Fire Safety Works and Service Charges


Fire safety works in blocks of flats are big news at the moment.   These works are not just cladding removal but all sorts of other things. Leaseholders are potentially being asked to pay through their service charge for surveys, interim measures and works.   These can include things like waking watches, the cost of the infamous EWS1 survey, other survey and professional costs, as well as the cost of extensive remediation works themselves. Those works can include not just the removal of cladding, but also things like the removal of other potentially dangerous materials like wooden decking on balconies, the stripping out and replacement of insulation, and the replacement of fire-stopping.

All these measures are expensive.  While the government’s Building Safety Fund may eventually provide funding for the cost of some of these works, it certainly will not do so for all. That leaves freeholders and management companies looking to leaseholders to pay for these costs through their service charges. Many leaseholders are caught in a double trap where not only is it difficult or impossible to sell their flats until their works are done, but they are also being faced with a huge service charge bill to fund the cost of the works.

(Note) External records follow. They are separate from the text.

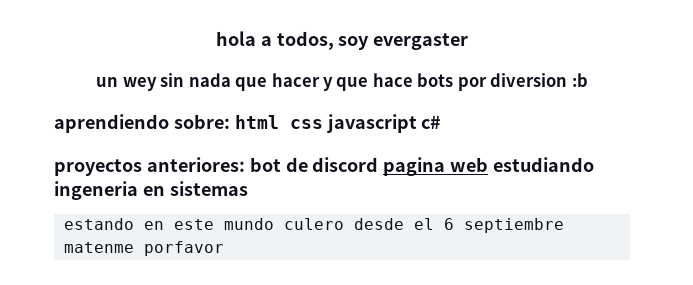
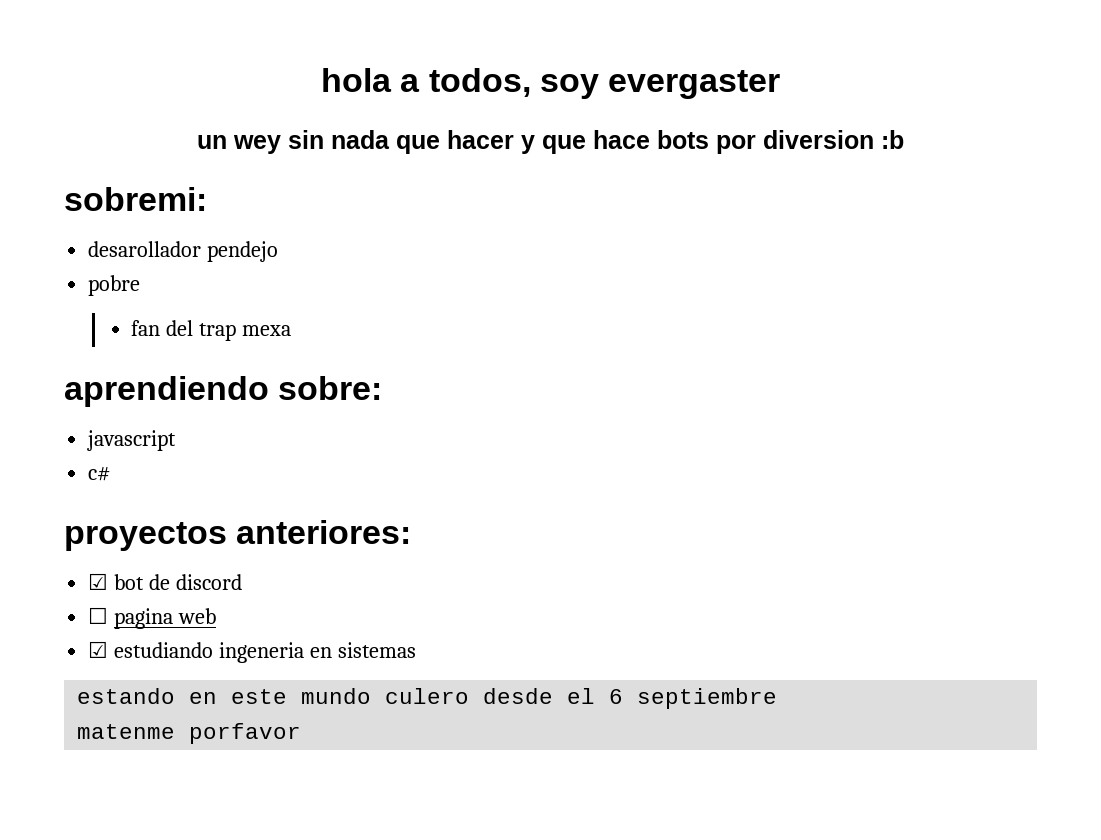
+ sobremi:
+ desarollador pendejo
+ pobre
+ fan del trap mexa
- aprendiendo sobre: html css javascript c#
+ aprendiendo sobre:
+ javascript
+ c#
- proyectos anteriores: bot de discord pagina web estudiando ingeneria en sistemas
+ proyectos anteriores:
+ ☑ bot de discord
+ ☐ pagina web
+ ☑ estudiando ingeneria en sistemas

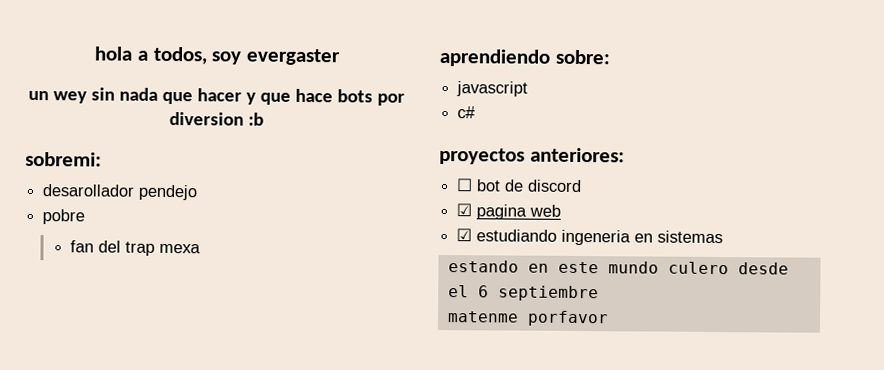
- ☑ bot de discord
+ ☐ bot de discord
- ☐ pagina web
+ ☑ pagina web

Does it follow that leaseholders will definitely have to pay these costs through their service charge? Not at all.  That is where it pays leaseholders to take a close look at the terms of their lease.   Service charge can only be levied if the lease allows it.   If the lease does not allow service charge to be charged for a particular service or item of work, then the freeholder cannot charge a leaseholder through the service charge.  Many leases, particularly more recent leases, will have wide ranging service charge clauses which will cover most if not all of the items listed above.  Not all leases though do have such wide-ranging service charge clauses, and it can repay leaseholders to look carefully.

If there is a dispute about whether an item is chargeable through the service charge, the First Tier Tribunal (Property Chamber) has the jurisdiction to decide what is payable and what is not.

Controversially, the government’s draft Building Safety Bill proposes to expand the scope of leaseholder’s service charge obligations to cover building safety costs.   There is an amendment to another Bill, the Fire Safety Bill, which is seeking to head off this change even before the Building Safety Bill is introduced to parliament.  However, for the time being, leaseholders should have a very careful look at their lease if faced with a substantial service charge bill for fire safety works.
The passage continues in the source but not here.